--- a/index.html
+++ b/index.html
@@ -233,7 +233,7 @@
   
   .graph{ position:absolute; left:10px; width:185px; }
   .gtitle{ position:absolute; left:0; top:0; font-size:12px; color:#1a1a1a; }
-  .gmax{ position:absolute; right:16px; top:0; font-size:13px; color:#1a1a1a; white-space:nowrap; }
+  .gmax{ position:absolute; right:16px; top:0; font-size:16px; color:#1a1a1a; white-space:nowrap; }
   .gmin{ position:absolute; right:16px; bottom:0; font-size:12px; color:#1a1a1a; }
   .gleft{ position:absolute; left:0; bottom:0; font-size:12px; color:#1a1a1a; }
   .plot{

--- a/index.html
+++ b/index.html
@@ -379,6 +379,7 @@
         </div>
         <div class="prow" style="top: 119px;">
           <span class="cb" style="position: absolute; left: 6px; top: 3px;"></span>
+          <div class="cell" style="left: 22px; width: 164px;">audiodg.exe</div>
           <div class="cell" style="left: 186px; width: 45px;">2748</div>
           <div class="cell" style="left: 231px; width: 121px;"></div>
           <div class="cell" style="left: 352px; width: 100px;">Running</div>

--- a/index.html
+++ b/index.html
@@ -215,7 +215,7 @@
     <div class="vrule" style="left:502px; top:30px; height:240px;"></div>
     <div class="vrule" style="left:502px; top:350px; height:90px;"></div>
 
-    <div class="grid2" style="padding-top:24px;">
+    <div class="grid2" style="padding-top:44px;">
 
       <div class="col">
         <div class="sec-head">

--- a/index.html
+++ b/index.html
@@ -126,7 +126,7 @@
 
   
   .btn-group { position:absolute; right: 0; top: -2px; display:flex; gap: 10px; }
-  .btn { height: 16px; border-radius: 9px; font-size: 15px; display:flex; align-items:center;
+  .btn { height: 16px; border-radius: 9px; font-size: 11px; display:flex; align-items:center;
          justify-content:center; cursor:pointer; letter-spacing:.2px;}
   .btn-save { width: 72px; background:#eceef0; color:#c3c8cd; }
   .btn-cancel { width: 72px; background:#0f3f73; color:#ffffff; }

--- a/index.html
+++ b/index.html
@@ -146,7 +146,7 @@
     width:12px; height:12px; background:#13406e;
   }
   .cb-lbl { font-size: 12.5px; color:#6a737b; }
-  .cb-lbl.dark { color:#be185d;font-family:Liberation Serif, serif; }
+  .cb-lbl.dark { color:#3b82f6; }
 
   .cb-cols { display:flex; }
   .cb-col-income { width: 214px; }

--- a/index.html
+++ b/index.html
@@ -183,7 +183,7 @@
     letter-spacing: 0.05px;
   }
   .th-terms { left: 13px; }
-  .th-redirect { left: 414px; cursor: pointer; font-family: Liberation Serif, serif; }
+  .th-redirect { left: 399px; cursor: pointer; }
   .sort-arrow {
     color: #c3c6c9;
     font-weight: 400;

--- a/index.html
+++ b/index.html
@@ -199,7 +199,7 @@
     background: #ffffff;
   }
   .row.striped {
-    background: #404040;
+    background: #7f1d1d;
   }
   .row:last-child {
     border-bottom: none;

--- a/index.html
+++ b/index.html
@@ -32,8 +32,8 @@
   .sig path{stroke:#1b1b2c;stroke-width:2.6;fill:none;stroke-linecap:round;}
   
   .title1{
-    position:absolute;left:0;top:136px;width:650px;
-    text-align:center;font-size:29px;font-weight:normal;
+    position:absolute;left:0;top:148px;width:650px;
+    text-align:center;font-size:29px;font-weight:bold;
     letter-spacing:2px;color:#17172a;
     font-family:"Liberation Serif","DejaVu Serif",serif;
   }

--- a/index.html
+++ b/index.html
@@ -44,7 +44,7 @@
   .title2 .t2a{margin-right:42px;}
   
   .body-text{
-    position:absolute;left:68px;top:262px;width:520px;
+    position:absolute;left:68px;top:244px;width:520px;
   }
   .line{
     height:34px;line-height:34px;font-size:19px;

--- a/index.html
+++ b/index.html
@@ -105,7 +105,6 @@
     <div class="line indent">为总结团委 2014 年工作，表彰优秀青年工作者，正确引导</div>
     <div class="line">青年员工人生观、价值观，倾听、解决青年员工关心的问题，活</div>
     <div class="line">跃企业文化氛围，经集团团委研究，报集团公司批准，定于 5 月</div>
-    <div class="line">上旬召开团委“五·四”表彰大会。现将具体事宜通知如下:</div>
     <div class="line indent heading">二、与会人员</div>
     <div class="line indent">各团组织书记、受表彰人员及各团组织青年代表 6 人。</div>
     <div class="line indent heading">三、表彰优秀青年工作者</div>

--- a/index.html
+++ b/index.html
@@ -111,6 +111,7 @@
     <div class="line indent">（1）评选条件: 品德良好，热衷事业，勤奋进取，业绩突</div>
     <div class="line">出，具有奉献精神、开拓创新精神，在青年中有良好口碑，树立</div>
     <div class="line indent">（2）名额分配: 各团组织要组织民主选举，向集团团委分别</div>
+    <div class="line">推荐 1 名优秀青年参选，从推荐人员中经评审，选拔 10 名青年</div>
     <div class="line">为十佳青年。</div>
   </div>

- - - - -

To do – Copy each line of the preceding data that contains the string "ffffff".

Your response –
   .btn-cancel { width: 72px; background:#0f3f73; color:#ffffff; }
     background: #ffffff;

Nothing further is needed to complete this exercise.